Can crypto exchanges survive the expected deluge of institutional investment? Today, that bet is even money.
Satoshi Nakamoto never intended to graft bitcoin onto the existing international financial markets. It was meant to operate in parallel and be an uncorrelated alternative.
The crypto markets began, like most typical markets, as over-the-counter transactions between individual investors before crypto exchanges began popping up like mushrooms to facilitate easier trading. Once that happened, it began piquing the interest of institutional investors.
However, what it takes to support retail investors and institutional investors regarding services and support is quite different.
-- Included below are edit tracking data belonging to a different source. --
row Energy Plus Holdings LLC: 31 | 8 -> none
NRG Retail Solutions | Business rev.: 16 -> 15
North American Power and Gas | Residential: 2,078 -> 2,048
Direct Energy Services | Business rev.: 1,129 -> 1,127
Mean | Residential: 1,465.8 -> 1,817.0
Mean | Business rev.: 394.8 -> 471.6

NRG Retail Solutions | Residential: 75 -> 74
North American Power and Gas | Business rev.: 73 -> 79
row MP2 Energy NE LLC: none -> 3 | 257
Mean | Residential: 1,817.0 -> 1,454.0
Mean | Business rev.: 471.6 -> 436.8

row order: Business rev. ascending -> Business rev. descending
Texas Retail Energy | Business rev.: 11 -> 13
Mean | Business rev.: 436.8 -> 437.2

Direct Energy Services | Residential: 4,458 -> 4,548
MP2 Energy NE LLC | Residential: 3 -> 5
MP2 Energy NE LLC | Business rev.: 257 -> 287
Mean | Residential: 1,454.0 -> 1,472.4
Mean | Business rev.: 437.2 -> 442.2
Individual investors have shown over the past few years that they are happy to invest without a standard instrument taxonomy, third-party custody, reference data, transaction cost analysis, and smart order routers, which are non-negotiables for institutional investors.
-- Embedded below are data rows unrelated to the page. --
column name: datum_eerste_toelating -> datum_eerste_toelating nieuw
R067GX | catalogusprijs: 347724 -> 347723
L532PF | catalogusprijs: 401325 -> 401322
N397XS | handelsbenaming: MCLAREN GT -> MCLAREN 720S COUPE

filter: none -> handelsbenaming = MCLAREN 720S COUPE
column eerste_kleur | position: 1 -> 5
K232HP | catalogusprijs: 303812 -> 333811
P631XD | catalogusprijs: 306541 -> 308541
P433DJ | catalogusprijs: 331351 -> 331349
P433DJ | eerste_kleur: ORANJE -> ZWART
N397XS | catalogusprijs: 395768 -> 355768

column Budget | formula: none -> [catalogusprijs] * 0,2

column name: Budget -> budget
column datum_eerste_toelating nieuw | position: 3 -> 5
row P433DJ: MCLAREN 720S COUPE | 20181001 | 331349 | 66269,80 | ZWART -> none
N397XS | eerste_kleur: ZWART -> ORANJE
Does it make sense for digital-exchange operators to chase the institutional cryptocurrency market and make the necessary investment to replicate the business model of self-regulatory organizations?
It doesn’t. Digital exchanges currently make their money from their sizable trading commissions while giving away their market data, which is a mirror image of the SROs.
Even if exchanges did make the necessary investments to meet the requirements of institutional investors, they might be waiting a long time to cash those institutional trading commissions.
Institutional trading, by its nature, is OTC trading. Buy-side traders want to keep their order flow off the displayed markets as much as possible to avoid moving the market against them.
All buy-side traders need is a reference price and size to use as a benchmark for their trade negotiations, which the digital exchanges already give away for free, before registering their trades in the appropriate distributed ledger.
Trading digital securities, on the other hand, presents its own issues. Regulation D or Regulation A securities are illiquid instruments at best and do not fare well on limit order books.
If digital exchange operators wanted to pursue the digital securities market, they would need to develop matching methodologies that are similar to those in the interdealer markets.
In this case, exchanges could generate revenue from its market data and trading fees as well as a host of tangential services, such as developing and issuing the digital securities.
All the digital exchange operators would be doing is adopting the same business plans of private securities trading but swapping out the middle and back office for a token-based infrastructure.